XPost: alt.fan.rush-limbaugh, alt.politics.homosexuality, alt.po
itics.liberalism
XPost: alt.atheism
From: sandym@abc.com

I RECENTLY had a serious H.I.V. scare after an episode of
unprotected sex. The next day, at Whitman-Walker, a clinic in
Washington that specializes in treating gay patients, I began a
monthlong regimen of the drug Truvada, a form of post-exposure
prophylaxis, or PEP. It has to be taken within 72 hours after
potential contact with the virus that causes AIDS. The price tag
would normally be $1,200, but I was able to get a subsidy the
manufacturer gives to low-income earners.

“You can only get this deal once,” my doctor warned.

“Jeez, I hope so,” I said. “I mean, it’s not like there are PEP
regulars, right?”

She sighed. “Oh, there are.”

More than 30 years since AIDS emerged, and two decades since
antiretroviral drugs transformed that epidemic into a chronic
but manageable disease, conversations about H.I.V. remain
awkward, especially for gay men.

When were you last tested? Did you test only for antibodies, or
was it a full polymerase chain reaction test? What have you done
sexually since you last tested negative?

It can be tough to rekindle any bedroom passion after such
questions come up.

Two recent developments could make these conversations less
awkward, or even render them moot. But they also raise troubling
questions about promiscuity and responsibility that are
reminiscent of debates from the 1980s.

The first development was the approval, last summer, by the Food
and Drug Administration of an over-the-counter rapid-response at-
home H.I.V. test kit. The test, called OraQuick and available
nationwide since October, gives results 20 minutes after an
upper and lower gum swab. The second is the increasing
availability of PEP and of pre-exposure prophylaxis, or PrEP.

PEP — the medication I am taking — has been called the H.I.V.
morning-after pill, and PrEP, to follow the analogy, is akin to
birth control.

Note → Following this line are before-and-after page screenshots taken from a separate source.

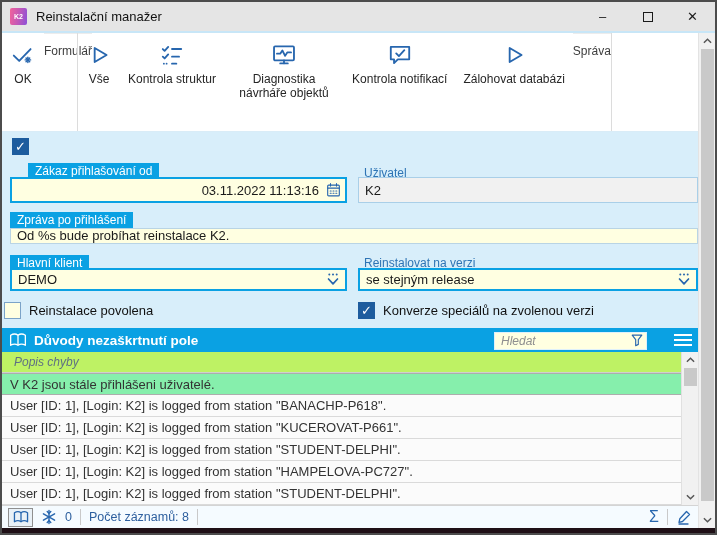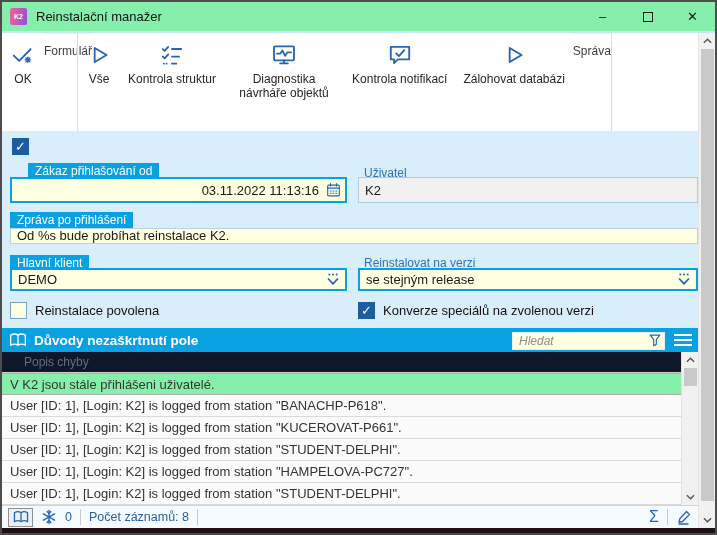"Reinstalační manažer" .titlebar { background: #86efac -> #e5e5e5 }
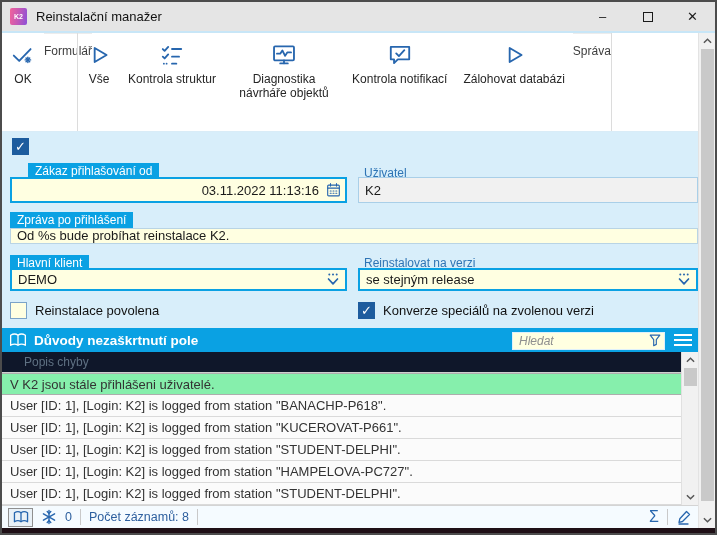"Reinstalace povolena" div.cb-row { left: 8px -> 2px }
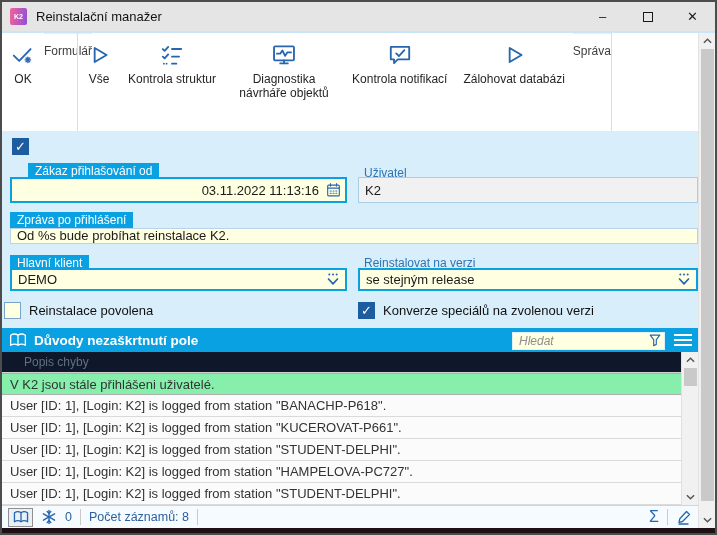"Hledat" .search-wrap { left: 510px -> 492px }
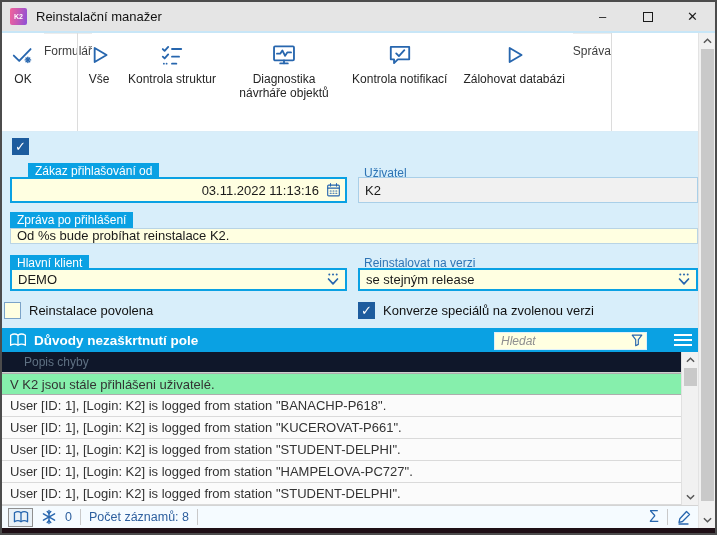"Popis chyby" .col-header { background: #0f172a -> #bef264; font-style: none -> italic; padding-left: 22px -> 12px }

A study in the British medical journal The Lancet
this month found that drug-injecting addicts who took PrEP were
half as likely to become infected with H.I.V. as those who did
not; other studies have shown that the drug reduces transmission
of the virus from mother to child, and transmission among both
gay men and heterosexuals.

The at-home OraQuick tests, at $39.99 a pop, are a bigger
phenomenon than drugs like Truvada, which can be used as either
a pre-exposure or a post-exposure prophylaxis, and can cost more
than $10,000 a year.

A study by Columbia University researchers, published last year
in the journal AIDS and Behavior, found that the at-home tests
could be effective if widely used. It gave at-home testing kits
to 27 gay men who reported having routine unprotected sex. Over
three months, the 27 men had a collective total of 140 sexual
partners; 124 of them were asked to submit to testing before
sex, and 101 agreed. Of the 101, 10 tested positive (six learned
of their H.I.V. status that way). None of the men had sex with a
partner after learning that the partner tested positive.

The at-home test, OraQuick, also is not a sure thing. It tests
only for antibodies, which sometimes don’t emerge for months
after infection. So the newly infected, who are 8 to 10 times
more likely to be infectious, can still test as negative.

As for the pre- and post-exposure pills, cost is not the only
barrier. Of 403 H.I.V.-negative gay men surveyed in a different
study by Columbia researchers, only half said they would take
PrEP on a regular basis. A 22-year-old art director on the Lower
East Side told me of a recent scare he had after he took home a
handsome but sometimes homeless man he met at a bar. Very drunk,
they had unprotected sex. The next morning the art director
panicked, but eschewed the post-exposure pills, he told me,
because “I’m pretty health-conscious and careful about what I
put in my body, especially medicine.” (Weeks later, he did a
regular H.I.V. test, which came up negative.)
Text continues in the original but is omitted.